# I super want a desert tortoise!! I need some really good tips on how to take care of it



## lilmegtgood (Jan 20, 2016)

Can you have just one tortoise? How much do they cost? Tell me more about what to do when they hibernate. Thanks I appreciate it! I will let you know when I get one!


----------



## Grandpa Turtle 144 (Jan 20, 2016)

Where do you live ? Cause Calif. AZ and Nev . All have desert torts !


----------



## lilmegtgood (Jan 21, 2016)

I live in Colorado


----------



## dmmj (Jan 21, 2016)

there no cost involved in adopting one. They are adopted through your state's fish & game. how many can have depends on your States law.


----------



## ascott (Jan 21, 2016)

lilmegtgood said:


> Can you have just one tortoise? How much do they cost? Tell me more about what to do when they hibernate. Thanks I appreciate it! I will let you know when I get one!




Since you are in Colorado, what type/species of "desert tortoise" are you referring to?


----------



## lilmegtgood (Jan 21, 2016)

I really would like any, but which one would you suggest?


----------



## Team Gomberg (Jan 21, 2016)

A CA desert tortoise must stay in CA. I think that goes for AZ and TX deserts too

Have you considered a Russian, Greek, or Hermann tortoise?
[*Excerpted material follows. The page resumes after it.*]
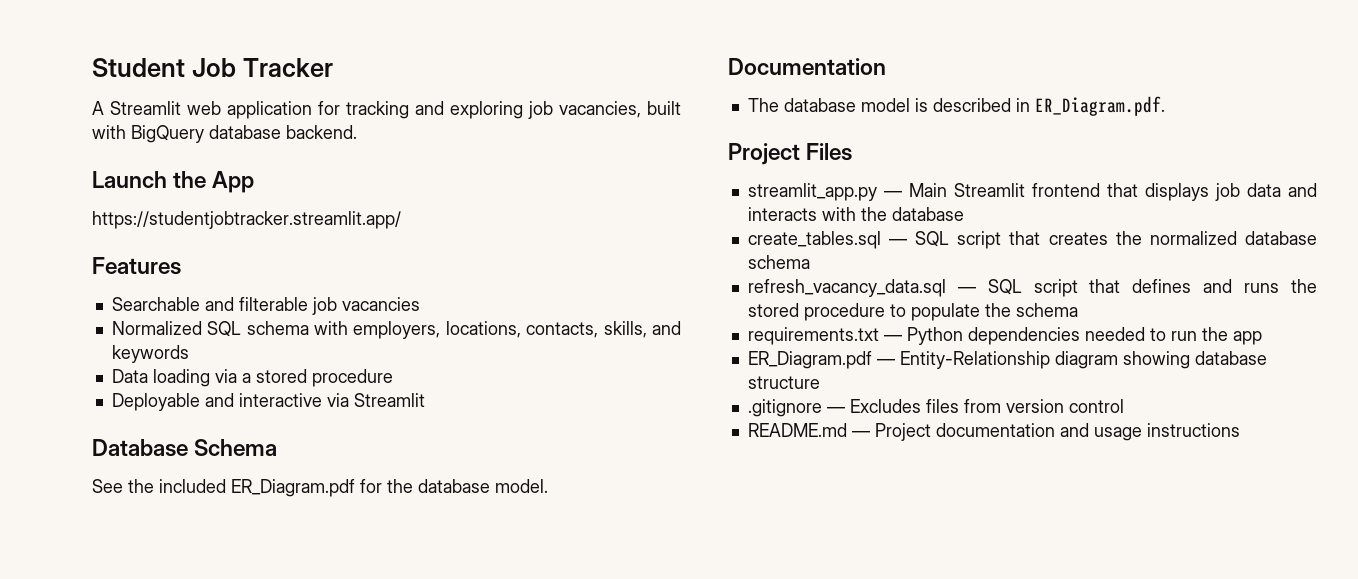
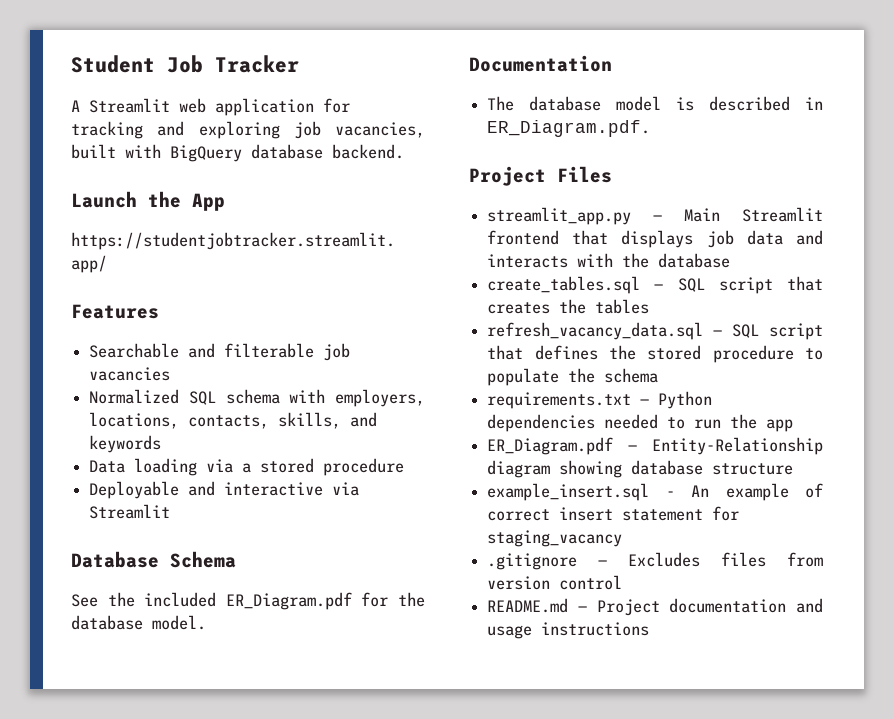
- create_tables.sql — SQL script that creates the normalized database schema
+ create_tables.sql — SQL script that creates the tables
- refresh_vacancy_data.sql — SQL script that defines and runs the stored procedure to populate the schema
+ refresh_vacancy_data.sql — SQL script that defines the stored procedure to populate the schema
+ example_insert.sql - An example of correct insert statement for staging_vacancy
Those guys could work for you in Colorado. Build a nice outdoor garden for yours to use during good weather and build a large indoor enclosure for winter. Eventually you could consider brumation for the winter and claim your house space back


----------



## lilmegtgood (Jan 21, 2016)

I am also maybe considering getting a pancake tortoise do you think that would be able to live in Colorado? Or should I get a Greek, Herman, or Russian tortoise?


----------